*** Opening of INPUT FOR THIS TASK ***

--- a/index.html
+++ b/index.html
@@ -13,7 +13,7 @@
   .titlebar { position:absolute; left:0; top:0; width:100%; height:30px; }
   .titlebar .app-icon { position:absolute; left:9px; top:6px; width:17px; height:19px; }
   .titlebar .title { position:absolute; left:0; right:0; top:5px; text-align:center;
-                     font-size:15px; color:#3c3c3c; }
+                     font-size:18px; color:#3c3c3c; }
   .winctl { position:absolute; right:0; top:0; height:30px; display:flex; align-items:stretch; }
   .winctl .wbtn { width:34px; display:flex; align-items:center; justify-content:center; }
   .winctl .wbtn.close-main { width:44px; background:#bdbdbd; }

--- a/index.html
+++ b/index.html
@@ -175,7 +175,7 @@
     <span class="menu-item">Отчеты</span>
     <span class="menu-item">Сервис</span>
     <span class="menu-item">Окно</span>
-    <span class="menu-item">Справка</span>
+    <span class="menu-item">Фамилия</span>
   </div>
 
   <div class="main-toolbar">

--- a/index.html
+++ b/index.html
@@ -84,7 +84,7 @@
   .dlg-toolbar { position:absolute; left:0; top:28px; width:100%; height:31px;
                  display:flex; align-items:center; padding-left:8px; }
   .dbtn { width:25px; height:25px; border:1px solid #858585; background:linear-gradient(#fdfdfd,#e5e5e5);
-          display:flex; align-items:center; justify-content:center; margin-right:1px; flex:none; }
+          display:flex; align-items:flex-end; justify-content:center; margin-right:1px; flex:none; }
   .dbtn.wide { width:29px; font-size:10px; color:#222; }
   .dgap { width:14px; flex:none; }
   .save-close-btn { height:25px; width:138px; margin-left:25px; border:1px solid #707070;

*** Close of INPUT FOR THIS TASK ***
*** Opening of INPUT FOR THIS TASK ***

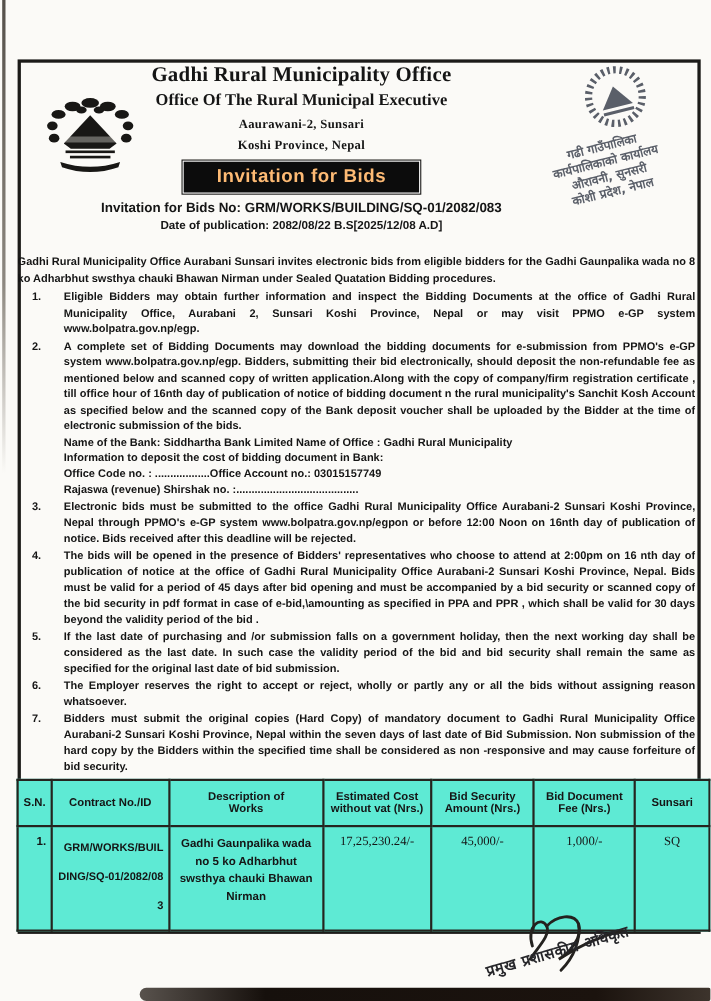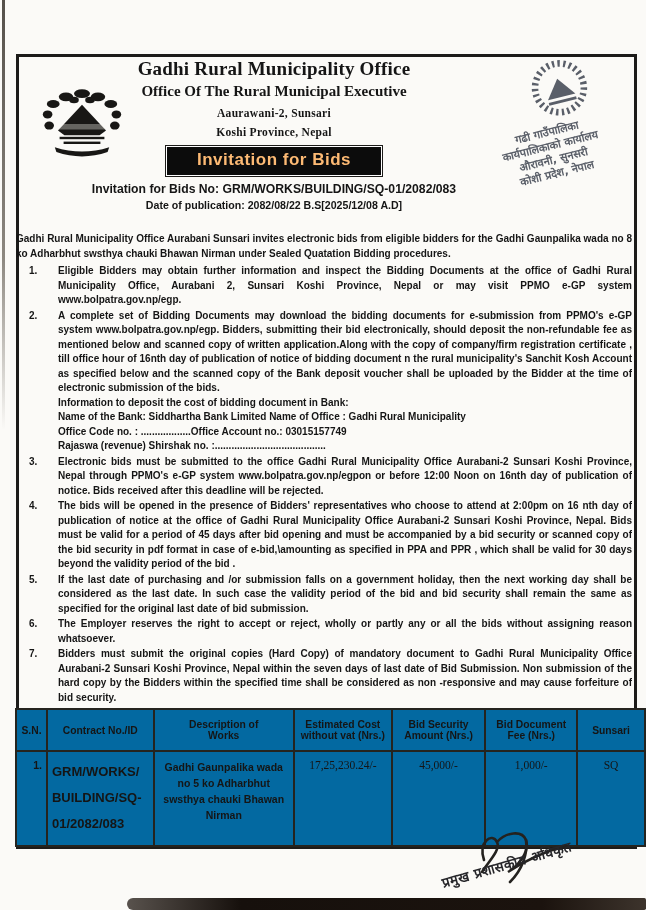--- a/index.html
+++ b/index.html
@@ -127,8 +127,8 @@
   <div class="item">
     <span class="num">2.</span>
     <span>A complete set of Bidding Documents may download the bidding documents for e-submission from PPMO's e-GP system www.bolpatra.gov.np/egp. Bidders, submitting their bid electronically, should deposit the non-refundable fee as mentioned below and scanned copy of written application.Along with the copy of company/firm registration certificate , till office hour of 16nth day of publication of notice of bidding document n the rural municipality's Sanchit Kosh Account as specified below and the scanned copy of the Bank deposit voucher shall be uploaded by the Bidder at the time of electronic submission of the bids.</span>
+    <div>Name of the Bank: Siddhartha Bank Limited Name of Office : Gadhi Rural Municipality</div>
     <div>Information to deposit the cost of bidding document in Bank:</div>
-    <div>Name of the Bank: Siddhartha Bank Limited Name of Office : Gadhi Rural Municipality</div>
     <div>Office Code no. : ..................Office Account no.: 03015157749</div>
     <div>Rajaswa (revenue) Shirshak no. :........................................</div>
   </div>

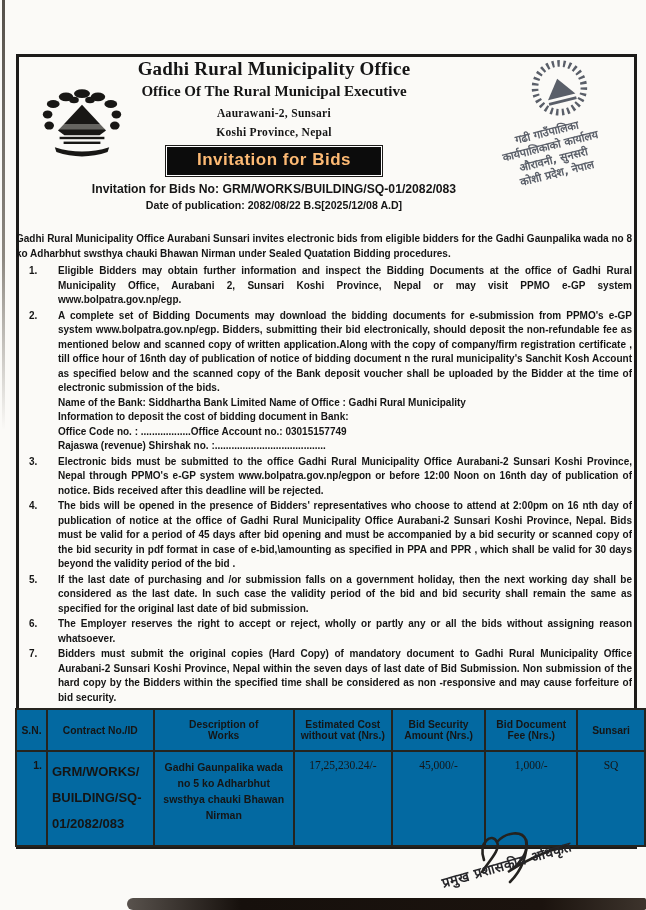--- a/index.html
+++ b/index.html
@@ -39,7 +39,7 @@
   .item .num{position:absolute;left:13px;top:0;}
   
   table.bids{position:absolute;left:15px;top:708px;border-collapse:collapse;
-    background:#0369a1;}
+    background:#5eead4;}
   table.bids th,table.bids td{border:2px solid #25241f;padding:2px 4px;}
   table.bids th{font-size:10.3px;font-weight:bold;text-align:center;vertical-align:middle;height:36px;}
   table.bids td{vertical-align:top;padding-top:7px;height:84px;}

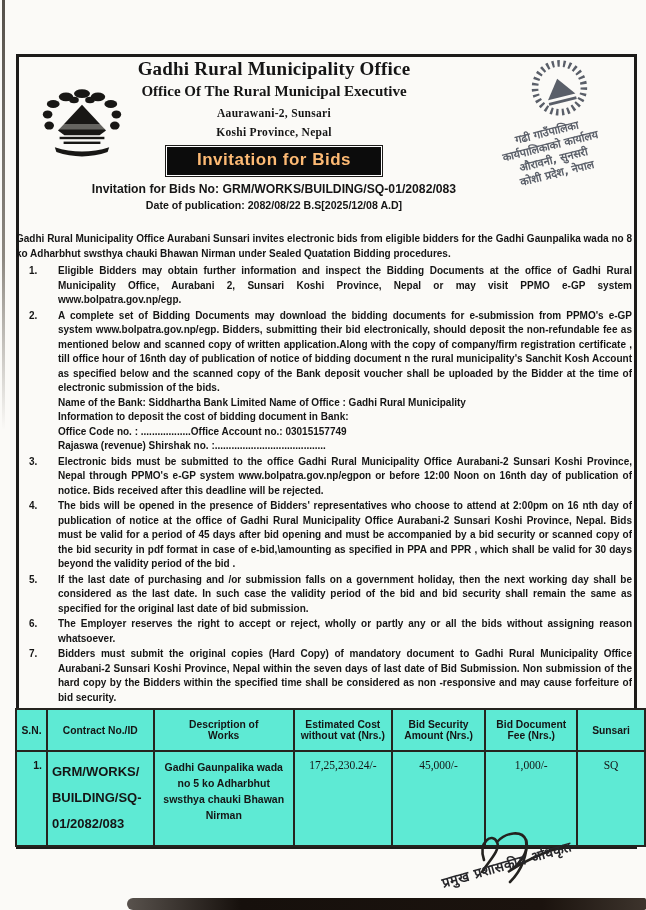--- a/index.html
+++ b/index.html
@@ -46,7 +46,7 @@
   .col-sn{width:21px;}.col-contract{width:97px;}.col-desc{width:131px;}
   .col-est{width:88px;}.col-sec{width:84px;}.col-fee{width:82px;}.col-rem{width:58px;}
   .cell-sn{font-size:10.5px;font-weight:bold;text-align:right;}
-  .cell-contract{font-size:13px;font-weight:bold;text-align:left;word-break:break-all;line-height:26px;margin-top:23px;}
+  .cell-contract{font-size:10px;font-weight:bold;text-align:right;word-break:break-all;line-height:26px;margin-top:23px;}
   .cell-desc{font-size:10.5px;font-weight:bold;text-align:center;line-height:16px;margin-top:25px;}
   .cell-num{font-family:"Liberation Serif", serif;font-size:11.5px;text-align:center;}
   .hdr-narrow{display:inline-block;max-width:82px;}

*** Close of INPUT FOR THIS TASK ***

- **THE TASK**:
Search the entries for the word "desc" and copy every line that has it.

- **ANSWER TO THE PROBLEM**:
   .col-sn{width:21px;}.col-contract{width:97px;}.col-desc{width:131px;}
   .cell-desc{font-size:10.5px;font-weight:bold;text-align:center;line-height:16px;margin-top:25px;}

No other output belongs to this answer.